2, improve fertilizer utilization fulvic acid contains carboxyl, phenolic hydroxyl and other functional groups, has strong complexation, chelation and surface adsorption capacity, can reduce the loss of ammonium nitrogen; increase the movement distance of phosphorus in the soil, inhibit soil water solubility The fixation of phosphorus can convert the ineffective phosphorus into effective phosphorus and promote the absorption of phosphorus by the root system. The fulvic acid can absorb and store potassium ions, and the effective potassium content, especially the potassium fertilizer, is especially effective. Experiments show that fulvic acid can increase the utilization rate of nitrogen, phosphorus and potassium nutrients in fertilizers by more than 20%.
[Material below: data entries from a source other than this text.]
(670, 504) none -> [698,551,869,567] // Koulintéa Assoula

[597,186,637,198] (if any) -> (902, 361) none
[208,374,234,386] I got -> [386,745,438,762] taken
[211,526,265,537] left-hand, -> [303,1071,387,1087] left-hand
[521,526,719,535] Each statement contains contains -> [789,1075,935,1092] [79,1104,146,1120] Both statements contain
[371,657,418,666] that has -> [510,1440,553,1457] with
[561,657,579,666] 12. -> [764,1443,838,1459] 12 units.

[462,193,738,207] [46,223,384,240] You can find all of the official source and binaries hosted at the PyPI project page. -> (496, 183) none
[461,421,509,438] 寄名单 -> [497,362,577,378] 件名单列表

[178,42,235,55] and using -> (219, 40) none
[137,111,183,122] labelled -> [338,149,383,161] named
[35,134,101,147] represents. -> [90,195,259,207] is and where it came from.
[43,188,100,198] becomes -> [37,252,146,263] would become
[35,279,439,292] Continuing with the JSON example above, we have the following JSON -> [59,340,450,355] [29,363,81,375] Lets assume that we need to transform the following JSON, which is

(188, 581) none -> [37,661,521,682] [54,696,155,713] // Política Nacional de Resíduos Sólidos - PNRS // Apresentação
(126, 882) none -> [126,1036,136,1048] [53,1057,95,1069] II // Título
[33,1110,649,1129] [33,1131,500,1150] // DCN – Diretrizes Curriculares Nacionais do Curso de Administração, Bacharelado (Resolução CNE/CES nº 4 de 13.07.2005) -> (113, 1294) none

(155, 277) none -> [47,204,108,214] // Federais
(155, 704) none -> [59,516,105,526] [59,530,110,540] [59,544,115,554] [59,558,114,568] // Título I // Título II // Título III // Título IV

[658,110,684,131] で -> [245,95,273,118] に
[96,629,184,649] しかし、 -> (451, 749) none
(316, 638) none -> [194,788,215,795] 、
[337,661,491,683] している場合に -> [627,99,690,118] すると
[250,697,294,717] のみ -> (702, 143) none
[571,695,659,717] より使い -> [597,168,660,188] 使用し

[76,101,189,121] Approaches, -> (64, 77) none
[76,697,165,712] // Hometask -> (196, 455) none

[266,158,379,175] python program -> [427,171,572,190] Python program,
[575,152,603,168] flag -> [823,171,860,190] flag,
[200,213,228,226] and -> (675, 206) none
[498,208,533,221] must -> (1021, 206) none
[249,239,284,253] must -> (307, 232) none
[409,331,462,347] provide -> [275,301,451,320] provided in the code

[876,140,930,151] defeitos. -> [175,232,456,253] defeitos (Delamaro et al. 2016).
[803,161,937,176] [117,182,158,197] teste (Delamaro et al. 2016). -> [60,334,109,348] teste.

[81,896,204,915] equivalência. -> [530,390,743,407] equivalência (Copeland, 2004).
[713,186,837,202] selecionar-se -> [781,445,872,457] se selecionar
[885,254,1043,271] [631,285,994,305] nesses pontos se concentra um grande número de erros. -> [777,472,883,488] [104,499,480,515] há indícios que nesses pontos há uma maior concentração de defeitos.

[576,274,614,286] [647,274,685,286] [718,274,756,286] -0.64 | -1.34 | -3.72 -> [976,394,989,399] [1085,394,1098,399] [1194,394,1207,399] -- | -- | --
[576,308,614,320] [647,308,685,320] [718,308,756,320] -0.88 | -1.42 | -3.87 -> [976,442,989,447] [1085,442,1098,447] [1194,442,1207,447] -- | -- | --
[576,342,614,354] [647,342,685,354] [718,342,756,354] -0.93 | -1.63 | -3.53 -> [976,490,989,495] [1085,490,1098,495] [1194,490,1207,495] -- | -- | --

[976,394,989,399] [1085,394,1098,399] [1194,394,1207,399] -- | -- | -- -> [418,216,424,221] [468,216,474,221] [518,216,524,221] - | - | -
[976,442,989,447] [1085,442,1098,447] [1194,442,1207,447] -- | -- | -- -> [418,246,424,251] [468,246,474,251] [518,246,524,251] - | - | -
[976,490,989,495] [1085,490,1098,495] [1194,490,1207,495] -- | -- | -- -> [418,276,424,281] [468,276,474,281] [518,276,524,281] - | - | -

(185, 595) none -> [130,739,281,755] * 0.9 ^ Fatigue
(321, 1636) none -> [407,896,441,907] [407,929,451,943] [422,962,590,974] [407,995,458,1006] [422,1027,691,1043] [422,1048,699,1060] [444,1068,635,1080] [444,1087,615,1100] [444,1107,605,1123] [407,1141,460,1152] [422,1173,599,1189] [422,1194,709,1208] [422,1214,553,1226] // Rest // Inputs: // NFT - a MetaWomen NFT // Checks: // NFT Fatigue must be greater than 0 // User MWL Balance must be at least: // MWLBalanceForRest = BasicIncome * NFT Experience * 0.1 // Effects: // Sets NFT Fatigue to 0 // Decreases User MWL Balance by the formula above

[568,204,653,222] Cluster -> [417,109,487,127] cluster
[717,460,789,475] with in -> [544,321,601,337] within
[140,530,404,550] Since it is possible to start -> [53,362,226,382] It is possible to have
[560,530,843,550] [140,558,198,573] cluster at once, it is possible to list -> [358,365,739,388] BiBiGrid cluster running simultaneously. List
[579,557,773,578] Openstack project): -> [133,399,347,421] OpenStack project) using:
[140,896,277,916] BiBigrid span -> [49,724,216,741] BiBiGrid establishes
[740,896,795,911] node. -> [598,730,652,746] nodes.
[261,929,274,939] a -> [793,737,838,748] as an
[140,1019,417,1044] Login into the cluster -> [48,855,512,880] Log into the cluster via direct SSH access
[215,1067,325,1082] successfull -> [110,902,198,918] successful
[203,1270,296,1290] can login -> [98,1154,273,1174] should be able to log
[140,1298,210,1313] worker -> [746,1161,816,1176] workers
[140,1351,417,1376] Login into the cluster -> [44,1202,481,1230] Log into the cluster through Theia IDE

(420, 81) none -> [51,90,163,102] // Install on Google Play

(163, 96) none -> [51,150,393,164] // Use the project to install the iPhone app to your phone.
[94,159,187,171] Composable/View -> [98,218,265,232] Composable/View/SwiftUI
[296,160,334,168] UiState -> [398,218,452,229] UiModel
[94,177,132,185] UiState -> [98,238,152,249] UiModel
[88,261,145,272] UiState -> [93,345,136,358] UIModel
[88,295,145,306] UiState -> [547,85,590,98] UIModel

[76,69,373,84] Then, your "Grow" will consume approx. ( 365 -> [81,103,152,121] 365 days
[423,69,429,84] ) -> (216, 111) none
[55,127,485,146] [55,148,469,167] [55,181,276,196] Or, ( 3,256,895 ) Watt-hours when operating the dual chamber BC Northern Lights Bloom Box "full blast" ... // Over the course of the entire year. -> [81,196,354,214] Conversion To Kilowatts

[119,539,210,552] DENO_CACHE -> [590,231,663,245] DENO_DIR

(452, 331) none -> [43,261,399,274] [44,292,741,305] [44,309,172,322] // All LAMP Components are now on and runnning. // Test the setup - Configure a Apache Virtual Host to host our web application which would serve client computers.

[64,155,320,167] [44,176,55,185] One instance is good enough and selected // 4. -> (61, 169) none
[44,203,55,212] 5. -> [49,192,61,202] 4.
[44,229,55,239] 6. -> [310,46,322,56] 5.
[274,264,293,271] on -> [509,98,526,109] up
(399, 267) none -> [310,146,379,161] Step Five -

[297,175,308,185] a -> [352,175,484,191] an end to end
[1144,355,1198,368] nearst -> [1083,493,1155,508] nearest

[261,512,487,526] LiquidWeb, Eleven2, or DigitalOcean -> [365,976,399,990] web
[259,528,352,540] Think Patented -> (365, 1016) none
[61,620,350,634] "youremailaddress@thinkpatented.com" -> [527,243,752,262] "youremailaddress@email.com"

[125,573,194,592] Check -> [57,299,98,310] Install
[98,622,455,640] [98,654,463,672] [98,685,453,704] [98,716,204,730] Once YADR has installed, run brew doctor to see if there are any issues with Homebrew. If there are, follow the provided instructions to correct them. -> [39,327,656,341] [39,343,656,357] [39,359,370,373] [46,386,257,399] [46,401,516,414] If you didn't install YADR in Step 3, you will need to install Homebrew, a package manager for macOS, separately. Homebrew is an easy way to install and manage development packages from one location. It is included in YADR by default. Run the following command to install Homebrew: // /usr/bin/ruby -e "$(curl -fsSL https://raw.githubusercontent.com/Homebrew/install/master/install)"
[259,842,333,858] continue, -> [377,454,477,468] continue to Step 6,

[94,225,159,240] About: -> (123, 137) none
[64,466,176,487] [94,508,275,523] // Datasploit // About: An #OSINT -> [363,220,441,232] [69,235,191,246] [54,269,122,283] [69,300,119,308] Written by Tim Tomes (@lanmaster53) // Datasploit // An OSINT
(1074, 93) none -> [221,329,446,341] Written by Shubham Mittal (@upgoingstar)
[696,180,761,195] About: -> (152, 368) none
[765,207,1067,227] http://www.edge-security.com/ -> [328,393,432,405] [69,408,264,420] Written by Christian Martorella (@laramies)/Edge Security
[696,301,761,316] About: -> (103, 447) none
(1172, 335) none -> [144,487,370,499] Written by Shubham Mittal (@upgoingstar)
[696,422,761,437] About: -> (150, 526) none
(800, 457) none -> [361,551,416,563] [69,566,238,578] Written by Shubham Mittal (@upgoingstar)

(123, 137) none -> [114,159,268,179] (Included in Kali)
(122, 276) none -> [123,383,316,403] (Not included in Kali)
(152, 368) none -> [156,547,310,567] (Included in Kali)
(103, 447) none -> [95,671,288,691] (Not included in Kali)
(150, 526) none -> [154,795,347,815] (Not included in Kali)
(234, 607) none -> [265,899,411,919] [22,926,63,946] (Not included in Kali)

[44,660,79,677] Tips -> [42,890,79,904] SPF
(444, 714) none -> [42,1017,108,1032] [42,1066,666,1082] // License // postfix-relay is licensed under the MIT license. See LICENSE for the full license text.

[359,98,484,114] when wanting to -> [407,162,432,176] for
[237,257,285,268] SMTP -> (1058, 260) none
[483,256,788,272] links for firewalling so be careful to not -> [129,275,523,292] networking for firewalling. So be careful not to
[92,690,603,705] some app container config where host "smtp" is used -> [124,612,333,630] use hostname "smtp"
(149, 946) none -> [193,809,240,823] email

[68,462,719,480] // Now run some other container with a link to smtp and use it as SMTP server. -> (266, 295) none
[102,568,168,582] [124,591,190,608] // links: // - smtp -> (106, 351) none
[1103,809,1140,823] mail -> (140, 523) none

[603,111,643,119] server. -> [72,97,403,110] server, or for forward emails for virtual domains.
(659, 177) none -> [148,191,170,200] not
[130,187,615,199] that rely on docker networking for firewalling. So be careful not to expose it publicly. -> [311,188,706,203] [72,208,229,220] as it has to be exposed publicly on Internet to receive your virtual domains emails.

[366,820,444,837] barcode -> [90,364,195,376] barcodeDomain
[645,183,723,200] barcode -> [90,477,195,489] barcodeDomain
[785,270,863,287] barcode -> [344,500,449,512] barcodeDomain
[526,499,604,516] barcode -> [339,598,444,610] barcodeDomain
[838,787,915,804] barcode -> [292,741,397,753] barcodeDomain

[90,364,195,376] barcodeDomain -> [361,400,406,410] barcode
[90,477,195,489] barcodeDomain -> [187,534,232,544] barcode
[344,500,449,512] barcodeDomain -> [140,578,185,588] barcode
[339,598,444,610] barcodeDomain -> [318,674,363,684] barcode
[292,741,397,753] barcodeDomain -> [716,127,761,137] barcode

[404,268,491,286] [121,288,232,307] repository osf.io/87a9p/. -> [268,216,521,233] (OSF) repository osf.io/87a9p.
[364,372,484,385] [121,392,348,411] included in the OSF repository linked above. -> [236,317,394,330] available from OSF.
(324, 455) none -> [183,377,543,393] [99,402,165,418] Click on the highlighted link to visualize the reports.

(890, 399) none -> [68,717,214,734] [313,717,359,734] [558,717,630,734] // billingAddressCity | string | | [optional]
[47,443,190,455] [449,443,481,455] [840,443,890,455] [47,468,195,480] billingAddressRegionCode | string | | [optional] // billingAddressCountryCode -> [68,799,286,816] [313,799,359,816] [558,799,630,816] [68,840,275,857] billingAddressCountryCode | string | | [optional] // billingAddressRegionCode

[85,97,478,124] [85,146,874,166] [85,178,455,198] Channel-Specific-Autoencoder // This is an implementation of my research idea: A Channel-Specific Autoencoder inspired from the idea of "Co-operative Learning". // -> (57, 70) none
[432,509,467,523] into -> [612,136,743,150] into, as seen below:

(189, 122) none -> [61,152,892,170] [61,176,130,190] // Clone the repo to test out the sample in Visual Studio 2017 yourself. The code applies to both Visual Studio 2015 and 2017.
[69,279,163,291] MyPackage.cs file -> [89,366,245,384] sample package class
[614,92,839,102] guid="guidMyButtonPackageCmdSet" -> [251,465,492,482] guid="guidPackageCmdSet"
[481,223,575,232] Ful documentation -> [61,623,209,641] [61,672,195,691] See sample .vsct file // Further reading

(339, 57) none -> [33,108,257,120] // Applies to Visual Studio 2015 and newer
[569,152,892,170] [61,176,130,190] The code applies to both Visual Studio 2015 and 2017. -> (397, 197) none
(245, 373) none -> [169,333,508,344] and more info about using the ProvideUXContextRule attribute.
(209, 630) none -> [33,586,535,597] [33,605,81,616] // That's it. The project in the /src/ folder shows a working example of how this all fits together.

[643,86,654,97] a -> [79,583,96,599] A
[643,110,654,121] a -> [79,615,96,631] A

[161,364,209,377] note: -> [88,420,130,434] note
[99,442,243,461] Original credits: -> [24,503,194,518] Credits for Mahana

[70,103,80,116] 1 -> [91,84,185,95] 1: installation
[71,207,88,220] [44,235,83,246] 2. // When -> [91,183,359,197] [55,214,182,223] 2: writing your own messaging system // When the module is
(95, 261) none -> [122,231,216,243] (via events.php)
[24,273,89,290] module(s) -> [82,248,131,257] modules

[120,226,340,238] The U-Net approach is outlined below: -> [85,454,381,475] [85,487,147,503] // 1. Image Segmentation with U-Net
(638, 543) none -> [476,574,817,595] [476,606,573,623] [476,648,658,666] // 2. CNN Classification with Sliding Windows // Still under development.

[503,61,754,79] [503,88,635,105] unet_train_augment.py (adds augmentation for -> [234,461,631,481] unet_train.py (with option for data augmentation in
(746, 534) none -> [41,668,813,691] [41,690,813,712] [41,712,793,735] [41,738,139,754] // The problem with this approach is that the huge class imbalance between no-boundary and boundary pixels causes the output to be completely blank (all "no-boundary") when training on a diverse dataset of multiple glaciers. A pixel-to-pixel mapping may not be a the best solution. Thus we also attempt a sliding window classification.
3, slow release synergistic effect of pesticide fulvic acid has a surfactant function, can reduce the surface tension of water, emulsification and dispersion of pesticides; fulvic acid as a colloidal substance with a large viscosity and surface area may produce pesticides Strong physical sucking effect; fulvic acid itself has antibacterial and anti-disease effects, and the compounding with fungicides is equivalent to the compounding of two pesticides.

4, the stimulation of plant growth fulvic acid similar to plant endogenous hormones, can promote seed germination, root growth, fruit coloring early maturity. Specific manifestations: promote root growth and activity, similar to auxin effect; promote seed germination, emergence of seedlings and seedling growth, similar to the effect of gibberellin; make leaves enlarge, thicken, green, delayed senescence of lower leaves, similar The role of cytokinin; the reduction of stomatal, transpiration, similar to the role of abscisic acid; the fruit coloring, maturation, similar to ethylene ripening; promote cell division and cell elongation, differentiation, etc., similar to two The role of the above plant hormones.

5, improve the quality of agricultural products, fulvic acid enhances the synthesis of sugar, starch, protein, fat and various vitamins. It can stimulate the activity of polysaccharide enzyme, convert polysaccharide into soluble monosaccharide, thereby improve fruit sweetness; increase the ratio of total sugar to nicotine and potassium to chlorine in tobacco leaves, improve the quality of tobacco leaves; increase the total content of watermelon, cantaloupe and other fruits Sugar content and vitamin C content.

  1. Enhance the stress resistance index of crop stress-resistant plants (one): the content of ABA (abscisic acid: a plant hormone that inhibits growth) in plants. The ABA content of plants will increase under any adverse conditions. Abscisic acid is the “first messenger” that initiates the expression of stress-resistant genes in plants, and effectively activates the anti-reverse immune system in plants. Physiological mechanism of fulvic acid to improve plant stress resistance (common): fulvic acid can increase the content of ABA in plants.